→ WORK REQUEST
Print, exactly as they appear, only the lines from the line that contains "AFRICAN VIOLET |" through the end of the listing.

→ SUPPLIED ENTRIES
..............................

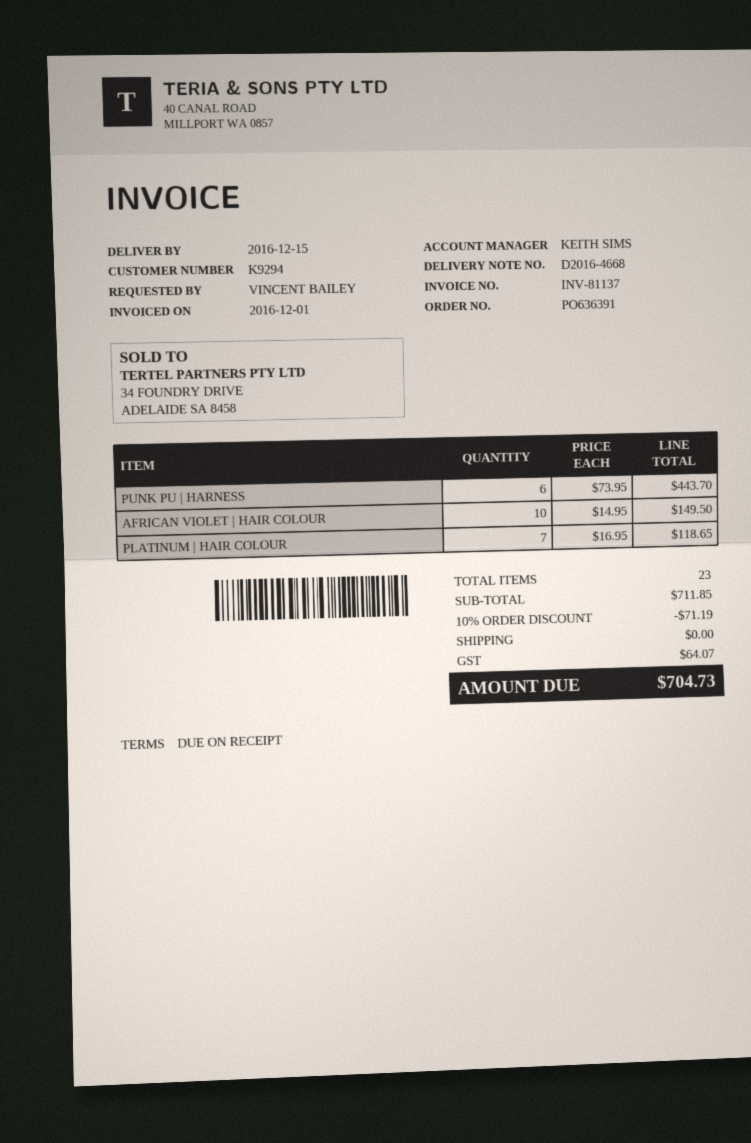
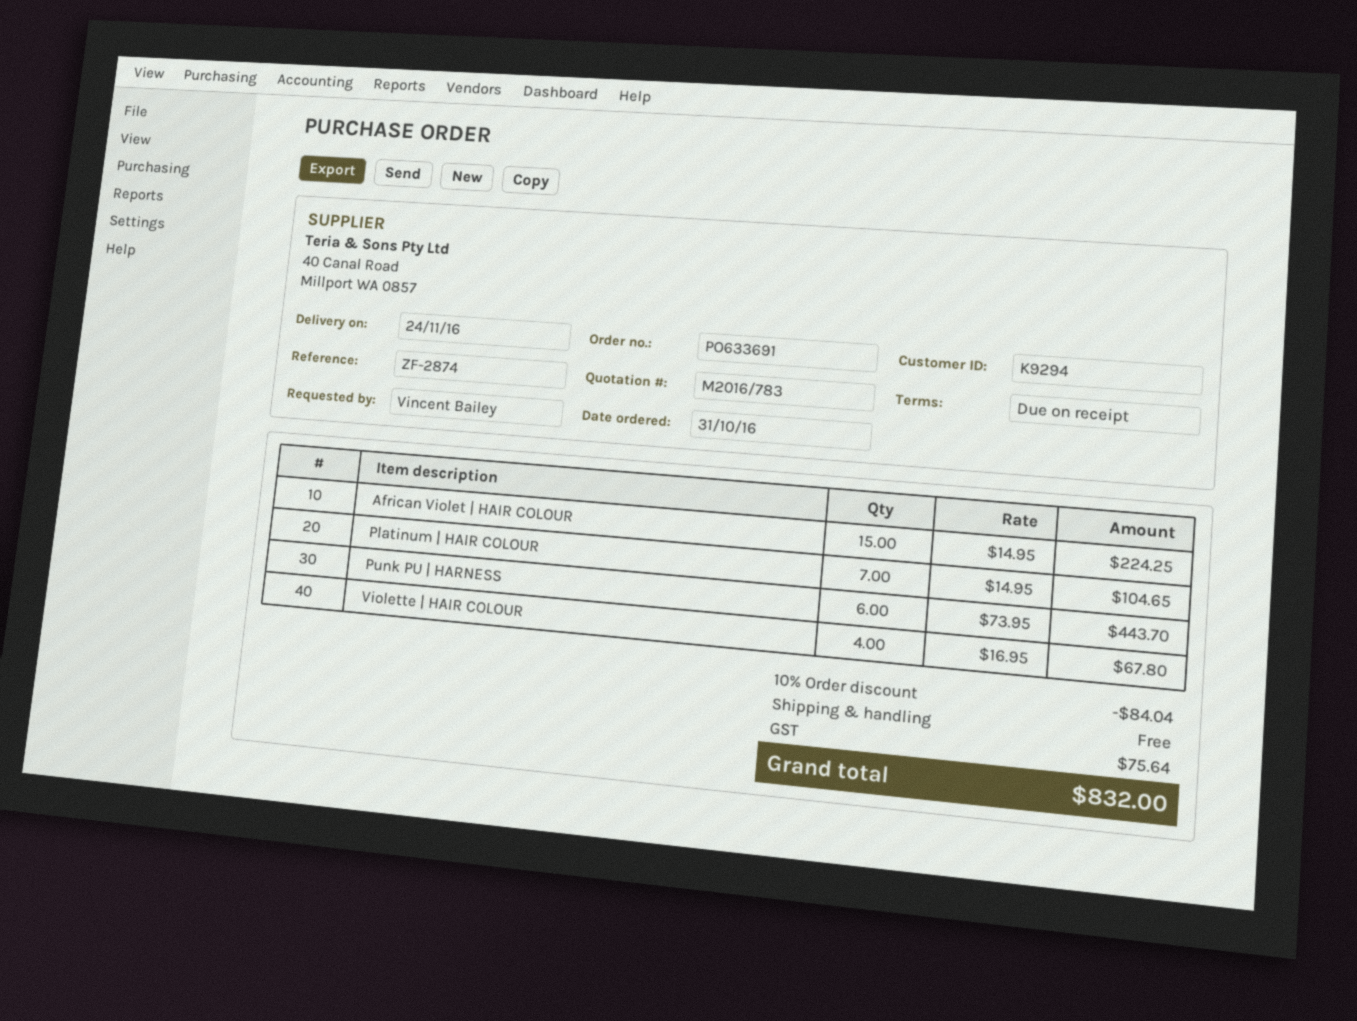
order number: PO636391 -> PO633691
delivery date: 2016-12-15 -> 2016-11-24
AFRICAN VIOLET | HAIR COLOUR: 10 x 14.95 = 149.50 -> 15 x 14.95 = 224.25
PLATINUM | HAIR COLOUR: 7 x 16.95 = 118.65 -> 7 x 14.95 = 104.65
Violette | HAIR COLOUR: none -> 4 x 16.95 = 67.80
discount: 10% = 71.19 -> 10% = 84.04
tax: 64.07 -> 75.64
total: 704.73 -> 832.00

..............................

→ EXERCISE ANSWER
AFRICAN VIOLET | HAIR COLOUR: 10 x 14.95 = 149.50 -> 15 x 14.95 = 224.25
PLATINUM | HAIR COLOUR: 7 x 16.95 = 118.65 -> 7 x 14.95 = 104.65
Violette | HAIR COLOUR: none -> 4 x 16.95 = 67.80
discount: 10% = 71.19 -> 10% = 84.04
tax: 64.07 -> 75.64
total: 704.73 -> 832.00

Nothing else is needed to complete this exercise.